Third, add an extra penny to the cost of each cigarette by way of an increased federal excise tax (currently eight-tenths of a penny). While it's hard not to sympathize with the addicted smoker, the cost of smoking to society, in medical care and lost productivity, far exceeds the current tax on the product. That is, nonsmokers subsidize smokers. With a tax hike -- this one would raise $5 billion -- they'd merely subsidize them less.

Finally, raise the excise tax on gasoline. A 25 cents-per-gal. hike would raise about $25 billion a year -- but would still price our gasoline at well under half what it costs throughout Europe and Japan. When the U.S. was a net oil exporter and the world's dominant economic force, we could afford to be cavalier about cheap gasoline. But we're now in debt up to our eyeballs, and we're back to severe dependence on imported oil.

Where possible, you don't tax the things you want to encourage, like investment and work, which is why we should never let the top tax bracket creep back up past 33% (it was 70% as recently as 1981). But you do tax the things you'd like to discourage, like inefficient energy consumption (and its attendant pollution), reliance on imported oil (which threatens national security and worsens the trade deficit) and tobacco (widely recognized as the nation's leading cause of preventable death).
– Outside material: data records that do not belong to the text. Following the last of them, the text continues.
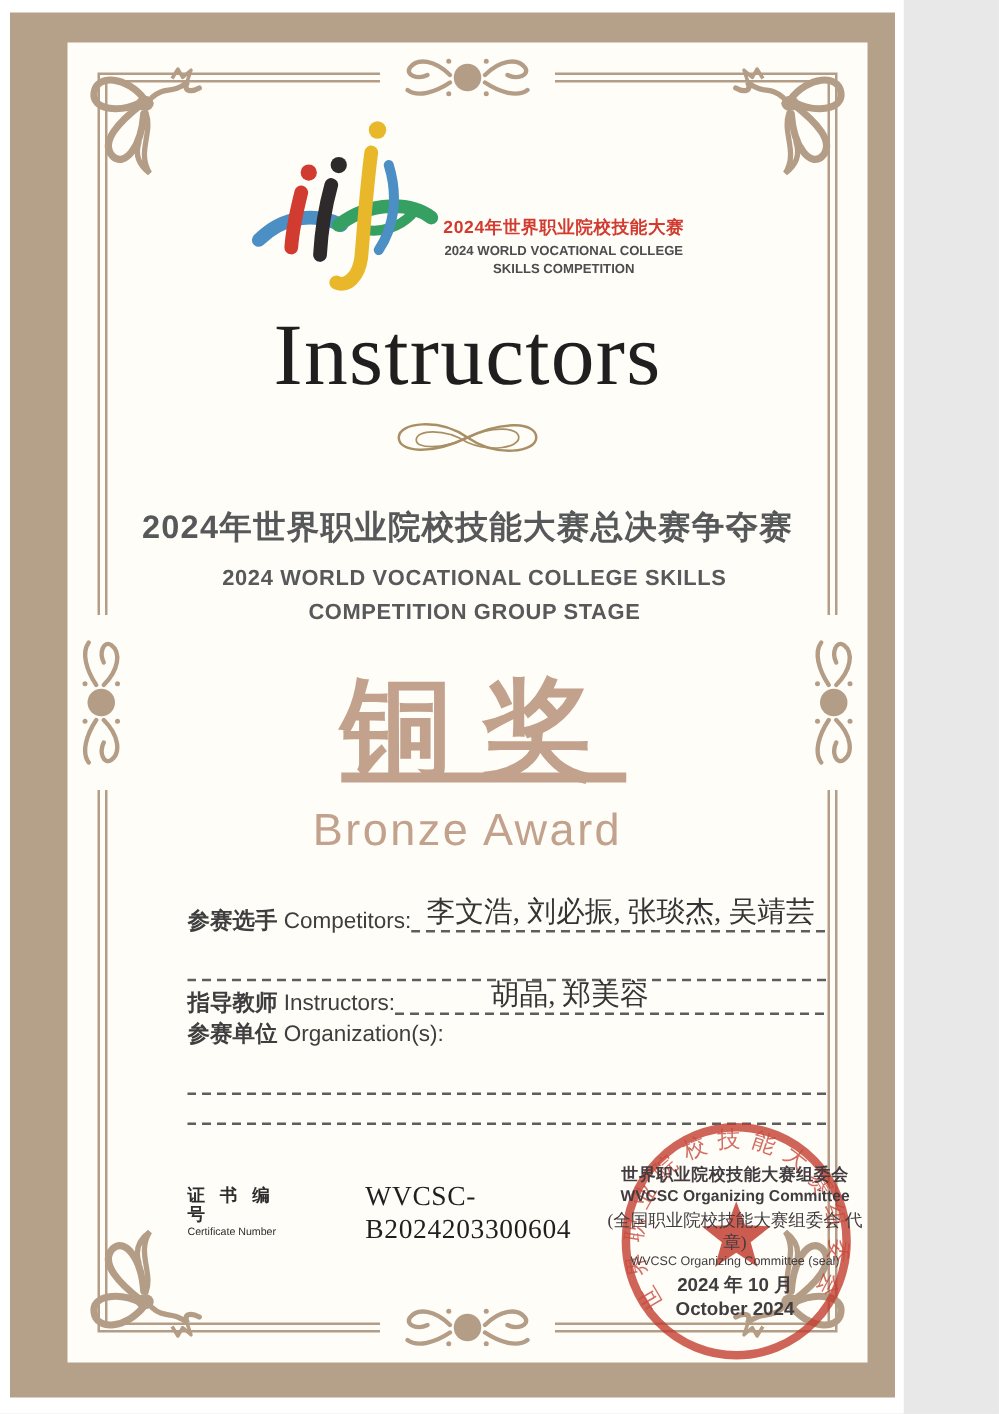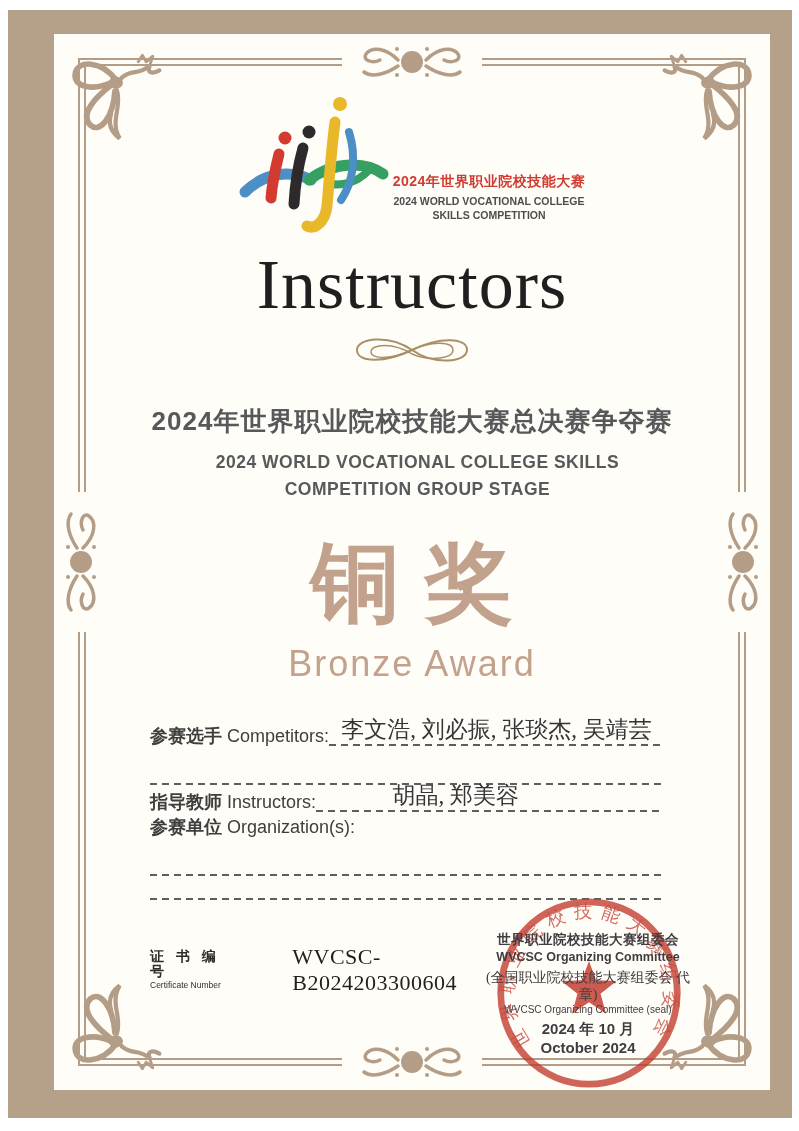--- a/index.html
+++ b/index.html
@@ -3,7 +3,7 @@
 <meta charset="utf-8">
 <style>
   html,body{margin:0;padding:0;background:#e8e8e8;}
-  .photo{position:relative;width:799px;height:1131px;background:#ffffff;overflow:hidden;
+  .photo{position:relative;width:723px;height:1131px;background:#ffffff;overflow:hidden;
          font-family:"Liberation Sans",sans-serif;}
   .mat{position:absolute;left:8px;top:10px;right:7px;bottom:13px;background:#b5a189;}
   .page{position:absolute;left:46px;top:24px;right:22px;bottom:28px;background:#fffdf8;}

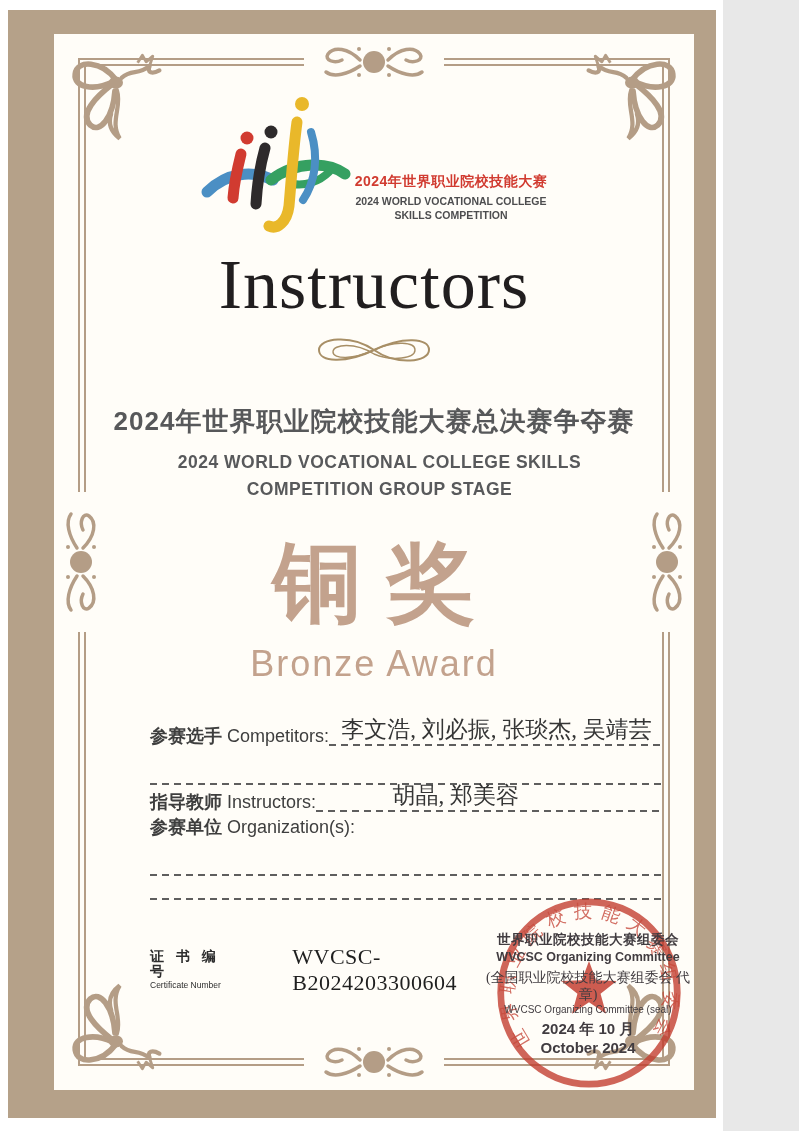--- a/index.html
+++ b/index.html
@@ -46,7 +46,7 @@
             letter-spacing:.5px;line-height:1.55;padding-left:11px;}
 
   .award-cn{margin-top:36px;text-align:center;font-size:88px;font-weight:bold;color:#c3a28d;
-            letter-spacing:26px;text-indent:26px;line-height:1;}
+            letter-spacing:26px;text-indent:26px;line-height:1;text-decoration:underline;}
   .award-en{margin-top:16px;text-align:center;font-size:36px;color:#c3a28d;letter-spacing:2px;}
The $40 billion a year we'd raise from these four tax hikes would not be so large as to stifle economic growth, but it might encourage the world financial markets to lower our interest rates. Between the added tax revenue and lower interest on the national debt, the deficit would be cut more than a third. More to the point, there would be the reasonable prospect that the national debt would grow only about half as fast as GNP. So, gradually, over the next decade we'd find ourselves on ever firmer ground.

For a retired chain smoker driving 1,000 miles a month and earning $100,000 a year from investments plus another $6,000 from Social Security, all four of these tax hikes would hit. Total: an extra $1,800 ($1,300 filing jointly). But look how much better he'd sleep knowing the economy was headed for solid ground, his investments were likely to gain, and his grandkids likely to inherit a prosperous economy rather than decay, debt and decline.

Read my lips, Mr. President: sold right (and that's your job), this would not be an unpopular program.

FOOTNOTE: *This is why lowering the capital-gains rate back to 20%, at least on non-real estate assets, really might raise more revenue and encourage productive investment.